Андрей, переглянувшись с комдивом, отдал необходимые указания. Командира полка со всем тщанием погрузили в кузов грузовичка и, в сопровождении фельдшера, отправили в тыл. Нельзя сказать, что Андрей до конца поверил в историю про язву, но Федоткин ему до чертиков надоел и Воронов был рад избавиться от него на время хоть бы и таким способом. Конечно, можно было проявить бдительность и проверить все тщательнейшим образом на предмет уклонения от выполнения воинского долга, но Андрей все же сформировался как личность совсем в другом мире и такая мысль у него даже и не появилась. Баба с возу — кобыле легче! Впрочем, Савицкий, даром что являлся «местным» жителем, был, как оказалось, точно такого же мнения:
- Вот что Андрей! — заявил тот, когда они вышли из лазарета. — Давай–ка принимай полк. Этого пусть после выздоровления в другую часть направляют, я позабочусь…

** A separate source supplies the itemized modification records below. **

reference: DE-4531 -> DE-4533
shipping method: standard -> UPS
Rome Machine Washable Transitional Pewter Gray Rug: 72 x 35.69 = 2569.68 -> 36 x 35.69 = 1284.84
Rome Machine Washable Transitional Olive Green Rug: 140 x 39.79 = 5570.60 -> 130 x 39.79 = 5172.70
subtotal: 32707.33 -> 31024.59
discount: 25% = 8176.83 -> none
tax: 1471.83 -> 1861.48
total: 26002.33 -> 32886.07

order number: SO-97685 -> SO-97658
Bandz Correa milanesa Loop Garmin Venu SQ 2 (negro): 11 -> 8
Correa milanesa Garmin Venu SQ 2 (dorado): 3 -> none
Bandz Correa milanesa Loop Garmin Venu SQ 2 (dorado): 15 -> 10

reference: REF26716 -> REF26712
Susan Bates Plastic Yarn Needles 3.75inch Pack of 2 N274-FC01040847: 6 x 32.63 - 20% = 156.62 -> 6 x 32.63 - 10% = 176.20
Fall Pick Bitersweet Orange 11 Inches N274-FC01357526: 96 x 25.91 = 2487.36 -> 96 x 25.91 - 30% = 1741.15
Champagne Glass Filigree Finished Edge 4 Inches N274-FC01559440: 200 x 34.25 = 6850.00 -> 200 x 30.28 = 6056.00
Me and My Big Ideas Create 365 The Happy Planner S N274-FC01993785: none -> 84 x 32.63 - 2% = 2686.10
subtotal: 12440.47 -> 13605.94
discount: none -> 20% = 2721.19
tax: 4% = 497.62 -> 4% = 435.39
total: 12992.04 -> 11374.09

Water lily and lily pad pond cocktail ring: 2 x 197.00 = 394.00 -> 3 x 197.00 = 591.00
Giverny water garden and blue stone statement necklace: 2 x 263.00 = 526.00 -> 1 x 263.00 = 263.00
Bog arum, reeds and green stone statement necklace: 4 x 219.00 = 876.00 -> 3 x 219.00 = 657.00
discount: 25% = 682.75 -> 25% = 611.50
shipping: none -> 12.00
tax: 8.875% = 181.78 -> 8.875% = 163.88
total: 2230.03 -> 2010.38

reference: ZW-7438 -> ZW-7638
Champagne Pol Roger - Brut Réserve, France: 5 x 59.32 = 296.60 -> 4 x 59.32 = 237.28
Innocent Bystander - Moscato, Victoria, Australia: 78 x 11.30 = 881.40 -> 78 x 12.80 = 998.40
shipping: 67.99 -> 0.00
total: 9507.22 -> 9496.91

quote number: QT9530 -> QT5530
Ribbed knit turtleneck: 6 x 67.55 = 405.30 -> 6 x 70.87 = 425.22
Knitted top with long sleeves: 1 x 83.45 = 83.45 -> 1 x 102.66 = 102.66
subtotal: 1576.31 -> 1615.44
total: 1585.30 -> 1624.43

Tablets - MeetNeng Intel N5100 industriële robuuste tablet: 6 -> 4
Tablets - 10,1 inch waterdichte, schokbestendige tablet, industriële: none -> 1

Андрей закончил разбираться с кипой накопившихся документов далеко заполночь. И то только с теми, откладывать решения по которым не имелось ни малейшей возможности. Все же у Федоткина, с его–то опытом административной деятельности, текущая полковая бюрократия занимала гораздо меньше времени. А учитывая еще, что Воронов, заняв его должность, летать продолжал ничуть не меньше, чем когда пребывал в заместителях, то короткого зимнего дня для решения всех дел не могло хватить и в принципе. Хоть объявление вешай: «Срочно требуется опытный армейский бюрократ на должность зама!»
Мысли новоиспеченного комполка вновь вернулись к событиям истекшего дня. Второй за последние дни налет вражеской авиации на аэродром подталкивал к ускорению и так уже назревшего перебазирования полка на новый. Линия фронта сместилась далеко вперед, а местонахождение этого давно уже засечено появляющимися время от времени над нашей стороной вражескими разведывательными самолетами. С вполне ожидаемыми последствиями. Хотя за месяц с небольшим с начала наступления советская авиация с трудом, но завоевала локальное господство в воздухе, немцы все же продолжали летать. Теперь, правда, они сосредоточили свои поредевшие истребительные силы не на сопровождении ударных машин, которых, собственно, почти здесь и не осталось, а на попытках нанести противнику как можно больше потерь в самолетах. В том числе и с помощью ударов по его аэродромам. Благо, большая часть «Мессершмиттов» имела возможность подвесить при необходимости мелкие бомбы.
Стоянки истребителей на аэродроме были рассредоточены в соответствии с инструкциями и хорошо замаскированы, так же, как и полковые склады ГСМ и боеприпасов. Поэтому обошлось без особых потерь, хотя на нервы налеты все равно действовали. Надо бы найти новую площадку, да и нанести ответный «визит вежливости» на вражеский аэродром не помешает. Для профилактики… Правда, его местонахождение еще требовалось уточнить — в связи с отступлением немцы тоже меняли места базирования и предыдущие разведданные уже успели устареть.